** Available data follows **
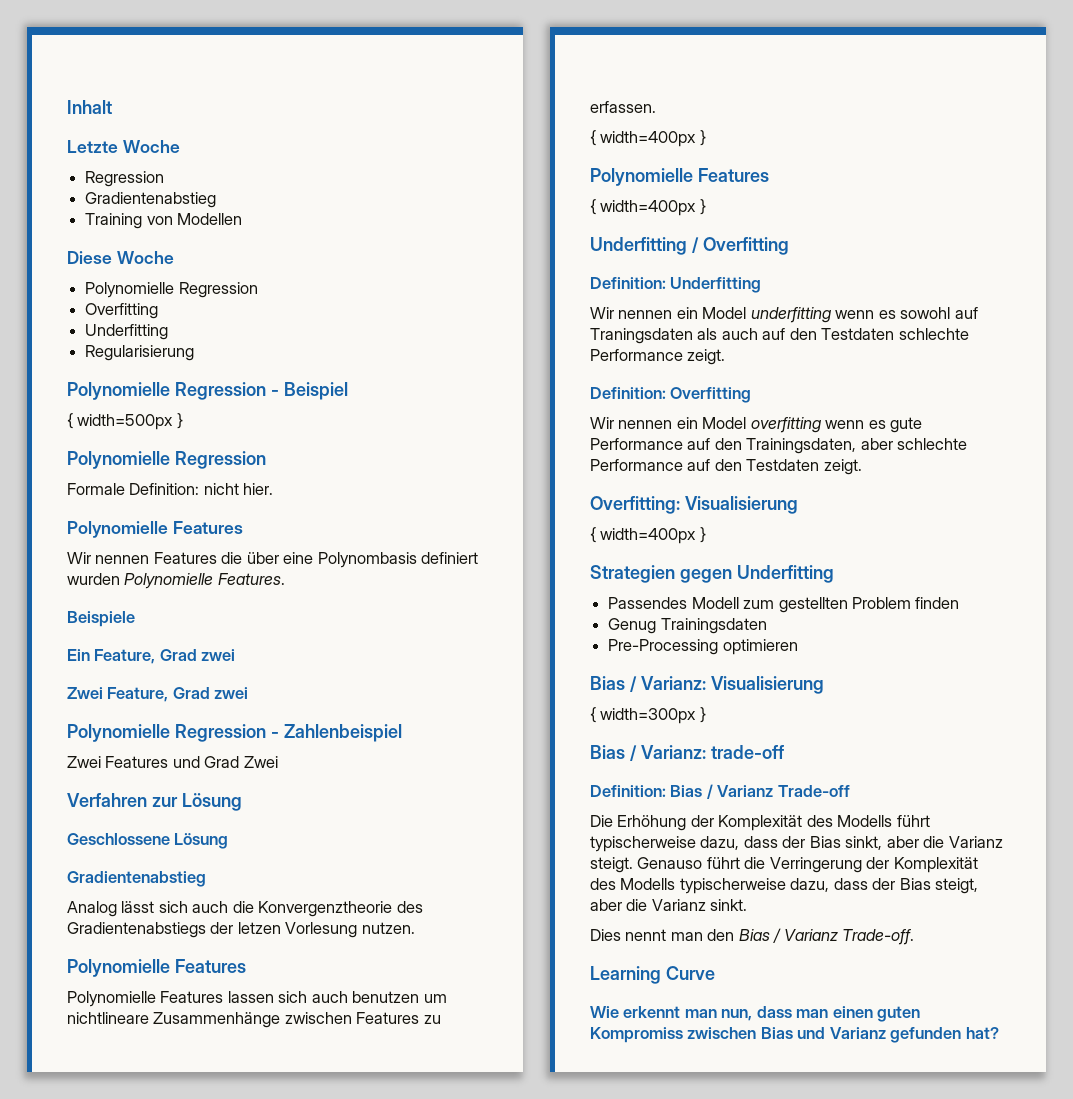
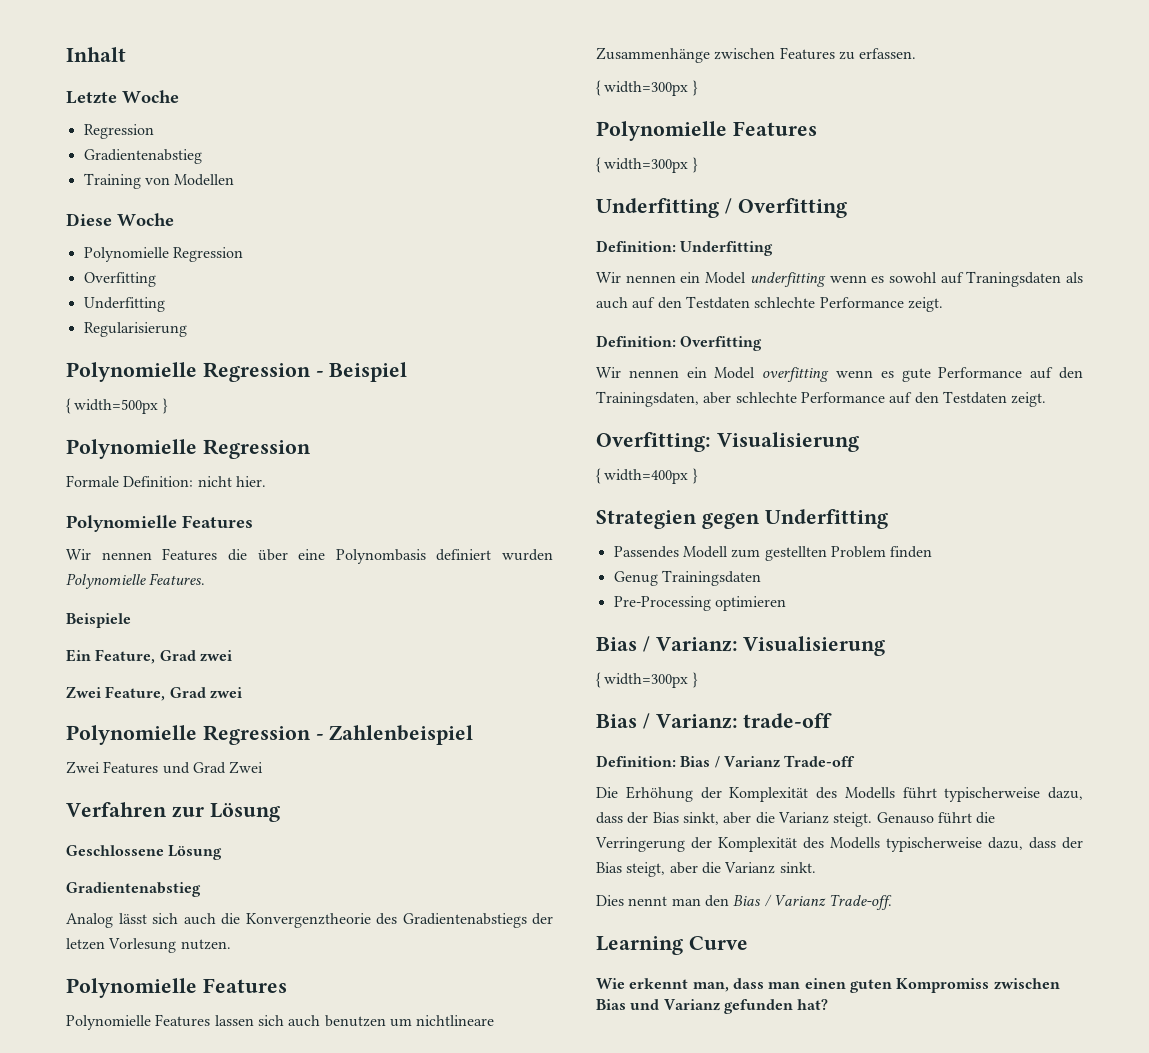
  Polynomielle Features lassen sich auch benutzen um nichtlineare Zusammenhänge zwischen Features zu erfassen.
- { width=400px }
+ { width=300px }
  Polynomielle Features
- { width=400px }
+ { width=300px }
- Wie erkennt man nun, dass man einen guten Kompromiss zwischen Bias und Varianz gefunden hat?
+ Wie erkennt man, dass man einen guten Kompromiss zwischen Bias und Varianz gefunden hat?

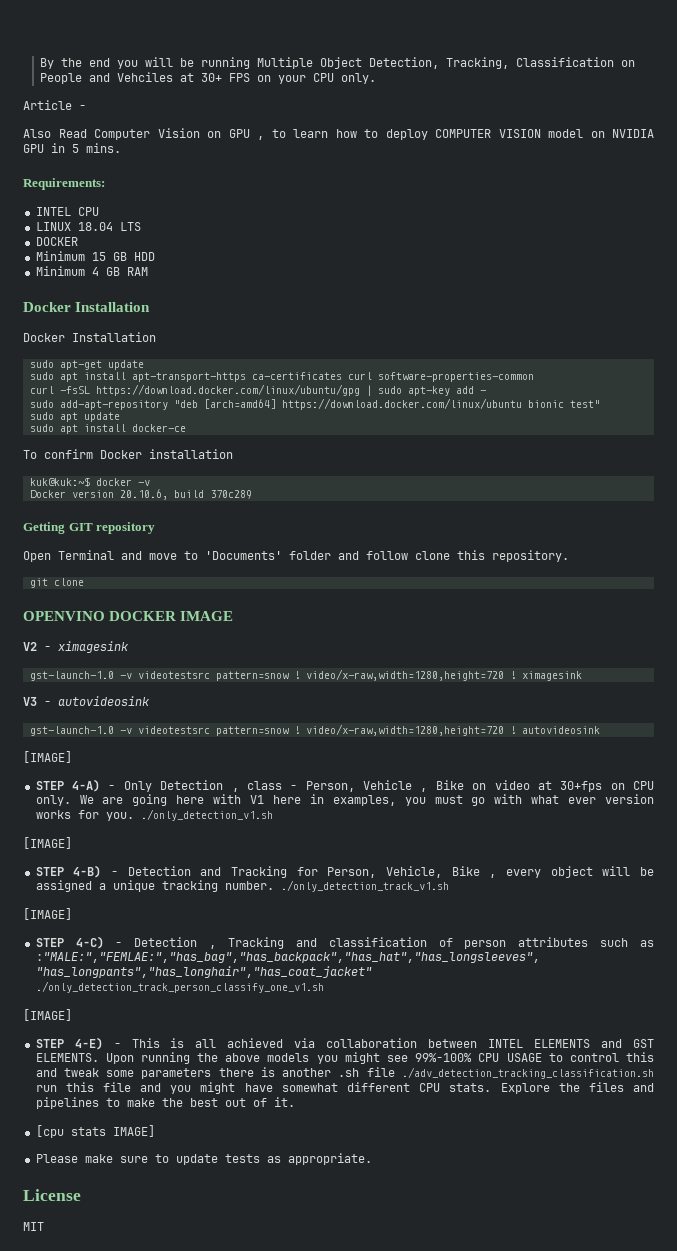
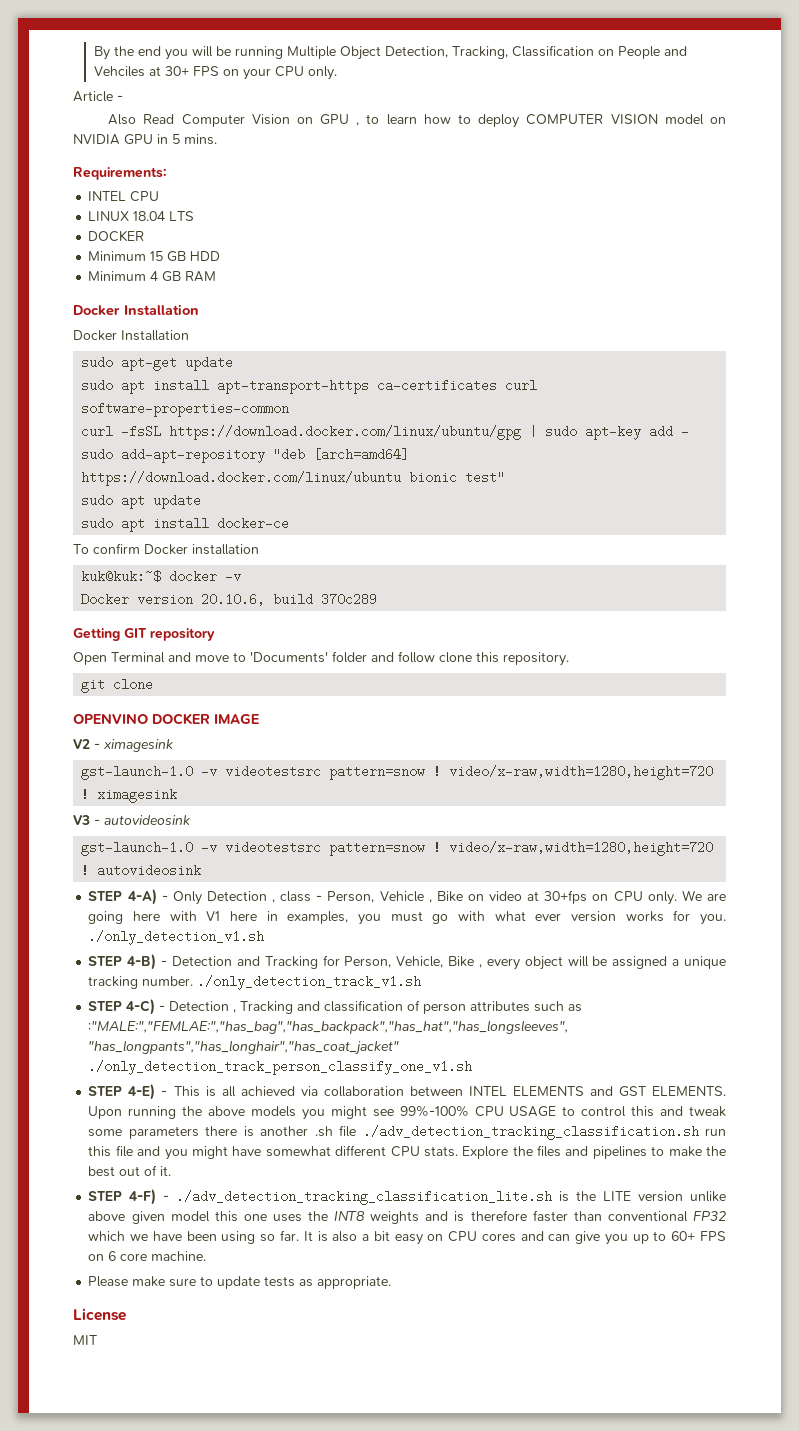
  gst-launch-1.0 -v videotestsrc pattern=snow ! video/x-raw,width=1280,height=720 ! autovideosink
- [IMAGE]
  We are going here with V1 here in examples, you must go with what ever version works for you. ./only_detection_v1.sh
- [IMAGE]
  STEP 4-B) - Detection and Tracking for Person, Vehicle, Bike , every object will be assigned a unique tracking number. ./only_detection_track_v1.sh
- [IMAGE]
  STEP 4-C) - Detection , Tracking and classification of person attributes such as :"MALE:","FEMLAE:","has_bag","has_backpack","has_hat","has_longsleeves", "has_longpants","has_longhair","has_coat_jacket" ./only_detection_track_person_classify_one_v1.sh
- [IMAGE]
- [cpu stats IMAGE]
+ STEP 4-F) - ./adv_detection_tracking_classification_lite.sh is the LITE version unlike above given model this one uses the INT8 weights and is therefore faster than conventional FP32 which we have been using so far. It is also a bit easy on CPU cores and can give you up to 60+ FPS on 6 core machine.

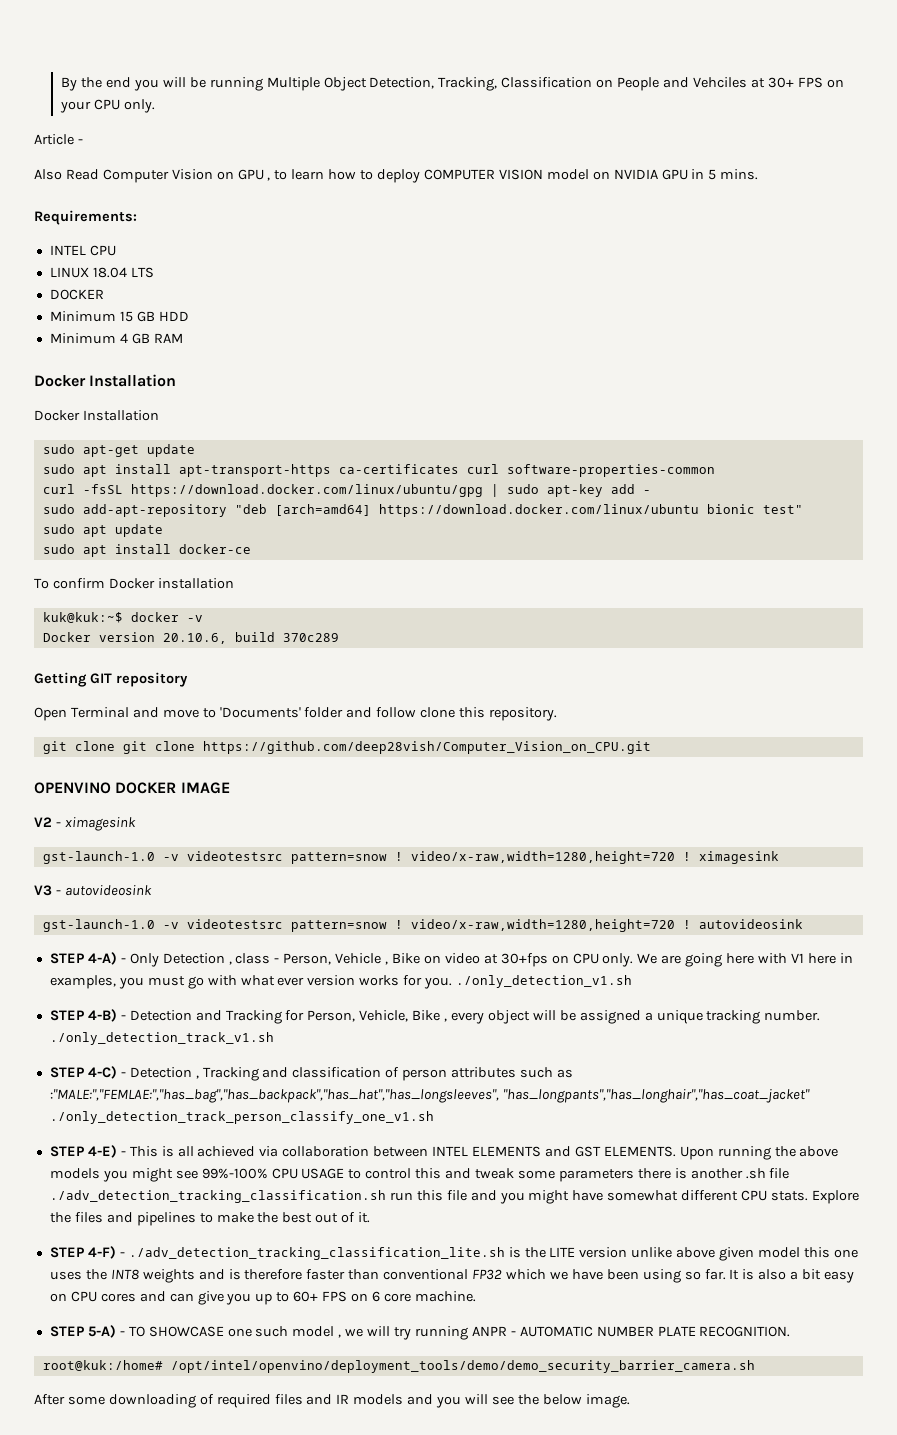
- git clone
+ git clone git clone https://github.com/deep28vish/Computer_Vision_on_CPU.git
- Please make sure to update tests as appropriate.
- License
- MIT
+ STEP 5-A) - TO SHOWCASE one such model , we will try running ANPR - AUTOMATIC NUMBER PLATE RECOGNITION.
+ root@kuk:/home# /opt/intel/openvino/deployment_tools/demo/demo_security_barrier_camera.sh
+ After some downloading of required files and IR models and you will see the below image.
** End of Available data **
▸ **Task directions**:
Every line of the data above that includes "Features" should be listed.

▸ **Expected output**:
  Polynomielle Features lassen sich auch benutzen um nichtlineare Zusammenhänge zwischen Features zu erfassen.
  Polynomielle Features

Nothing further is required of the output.